AWS initially launched with three services that are still core to its portfolio: Amazon Elastic Compute Cloud (Amazon EC2), Amazon Simple Storage Service (Amazon S3) and Amazon Simple Queue Services (SQS). Over its first decade, AWS regularly improved the capabilities and purchase flexibility of each service and vastly expanded its range of infrastructure services. These additions include container clusters, serverless functions, block and network file storage, multiple SQL and NoSQL databases, network and content delivery systems, as well as a host of monitoring, management and security features.

Google, which had long used its own internal cloud infrastructure to power its search engine, ad brokerage and consumer applications, made its first foray into the IaaS market in 2008 with the limited functionality of App Engine. Microsoft entered the cloud market in 2010 with Azure and added Azure Stack, its hybrid infrastructure, six years later.

Throughout the last decade, the Big Three grew to dominate the market. A recent estimate showed AWS with a 39% market share, followed by Azure at 19% and Google with approximately 9%. In China, Alibaba and Tencent have emerged as alternatives for its closed market, while IBM and Oracle round out the domestic clouds with meaningful levels of cloud infrastructure adoption.

public cloud market share breakdown
Market shares for public cloud providers, as of Q4 2019. Three major vendors, led by AWS, represent two-thirds of the market.

The shift from infrastructure to apps

The latter half of the 2010s saw cloud vendors expand into higher-level services. Many of these products encapsulate the core back-office functions required by enterprise IT. For example, vendors began to offer packaged services for security, identity management, monitoring and management automation, which administrators and developers can use to streamline daily tasks.

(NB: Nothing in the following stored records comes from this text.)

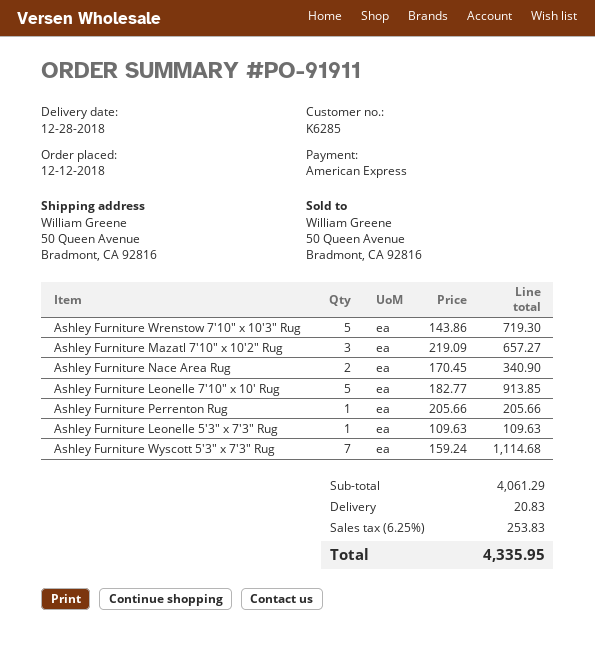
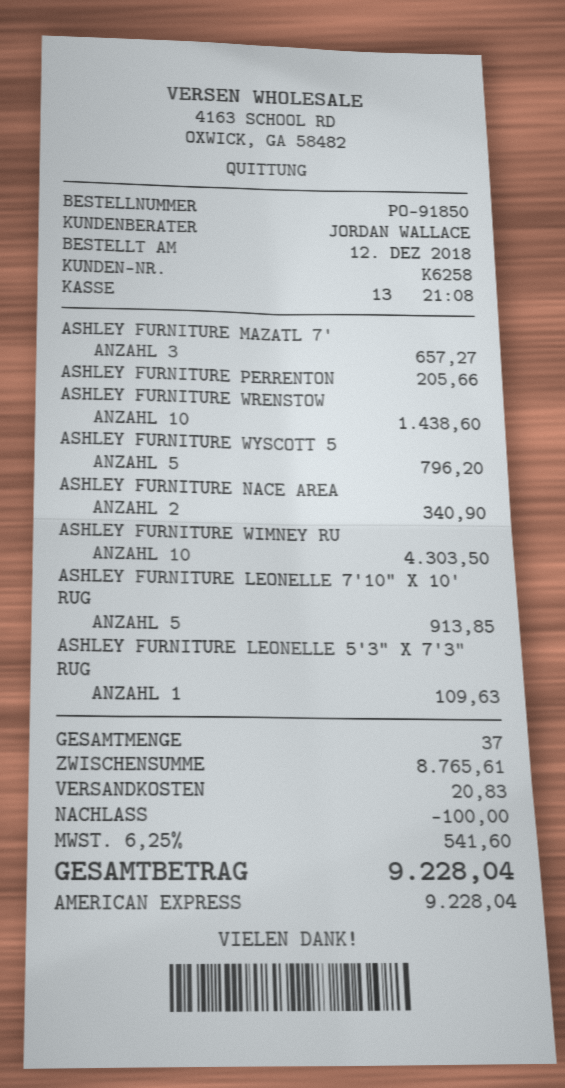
order number: PO-91911 -> PO-91850
customer number: K6285 -> K6258
Ashley Furniture Wrenstow 7'10" x 10'3" Rug: 5 for 719.30 -> 10 for 1438.60
Ashley Furniture Wyscott 5'3" x 7'3" Rug: 7 for 1114.68 -> 5 for 796.20
ASHLEY FURNITURE WIMNEY RU: none -> 10 for 4303.50
subtotal: 4061.29 -> 8765.61
discount: none -> 100.00
tax: 6.25% = 253.83 -> 6.25% = 541.60
total: 4335.95 -> 9228.04

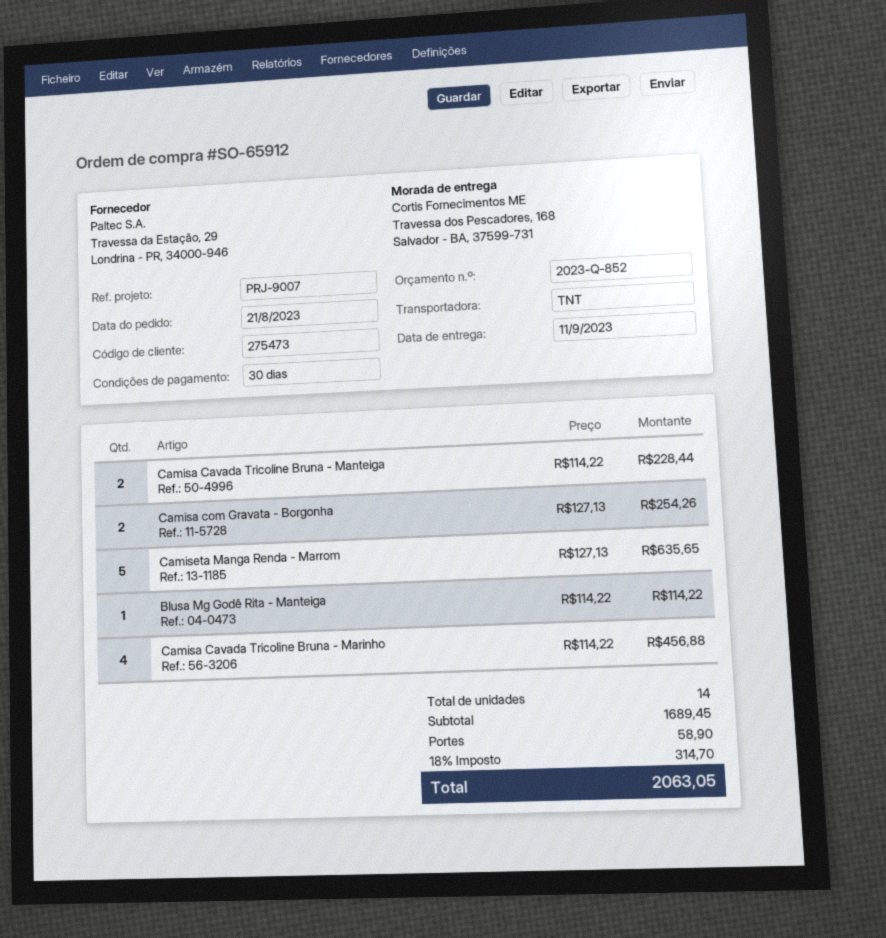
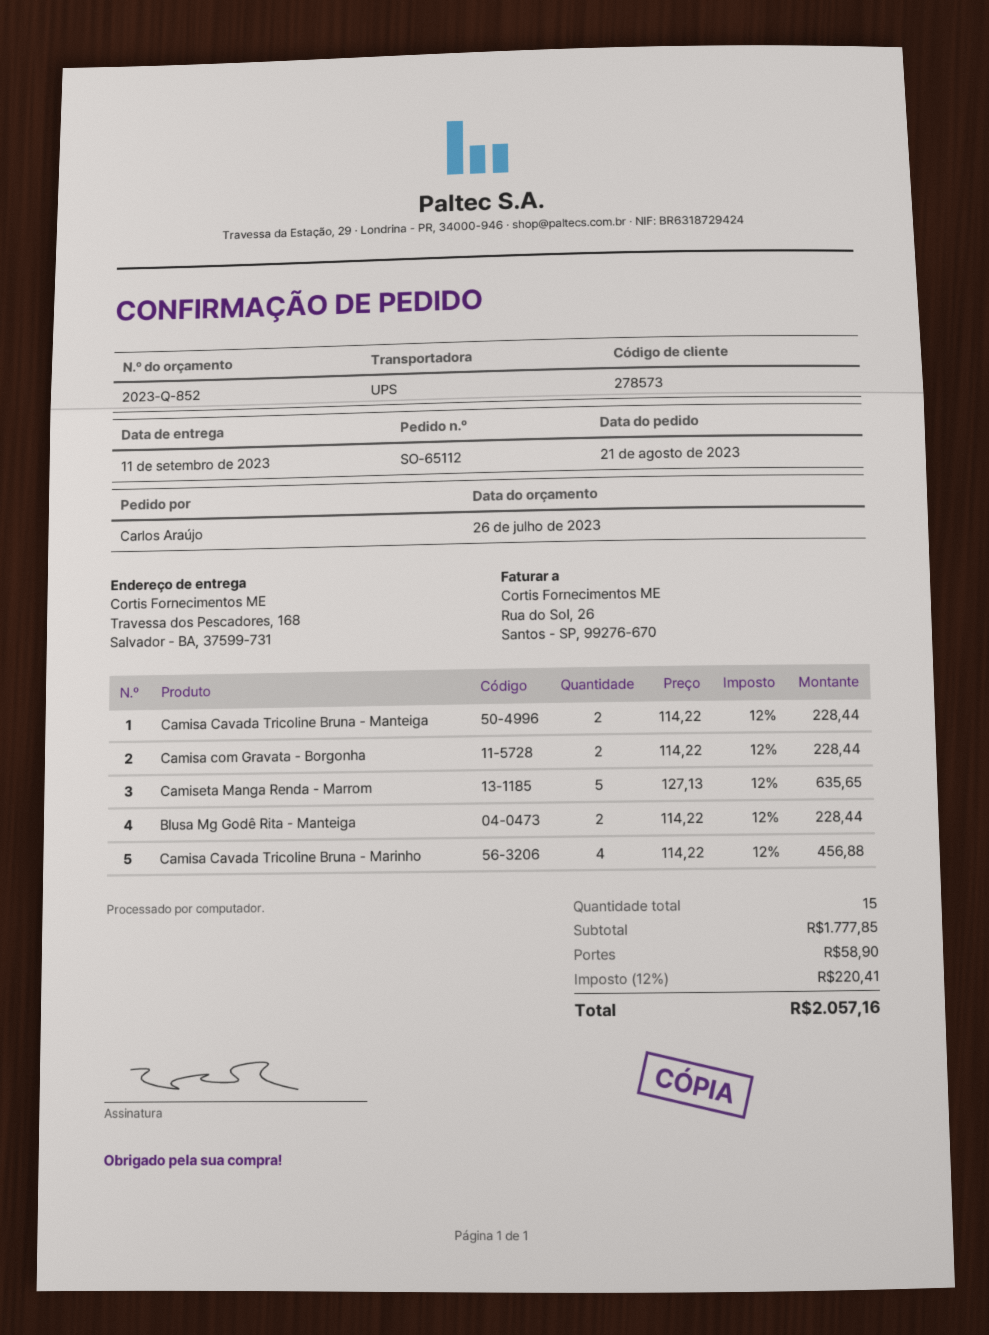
order number: SO-65912 -> SO-65112
customer number: 275473 -> 278573
shipping method: TNT -> UPS
Camisa com Gravata - Borgonha: 2 x 127.13 = 254.26 -> 2 x 114.22 = 228.44
Blusa Mg Godê Rita - Manteiga: 1 x 114.22 = 114.22 -> 2 x 114.22 = 228.44
total quantity: 14 -> 15
subtotal: 1689.45 -> 1777.85
tax: 18% = 314.70 -> 12% = 220.41
total: 2063.05 -> 2057.16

In addition to these infrastructure management tools, cloud vendors have added more sophisticated virtual network offerings, DevOps services such as code repositories and continuous integration and continuous delivery pipeline automation, and cost and configuration management services.

More recently, cloud competition has shifted to packaged applications for developers and data analysts. As cloud vendors have moved up the software stack, services decouple users from the underlying infrastructure by automatically provisioning the compute and storage capacity required to handle a particular type of workload and then decommissioning it when the task is done. These serverless products further reduce management overhead by eliminating the need for users to provision and configure infrastructure services. Instead, IT pros merely need to invoke the proper APIs.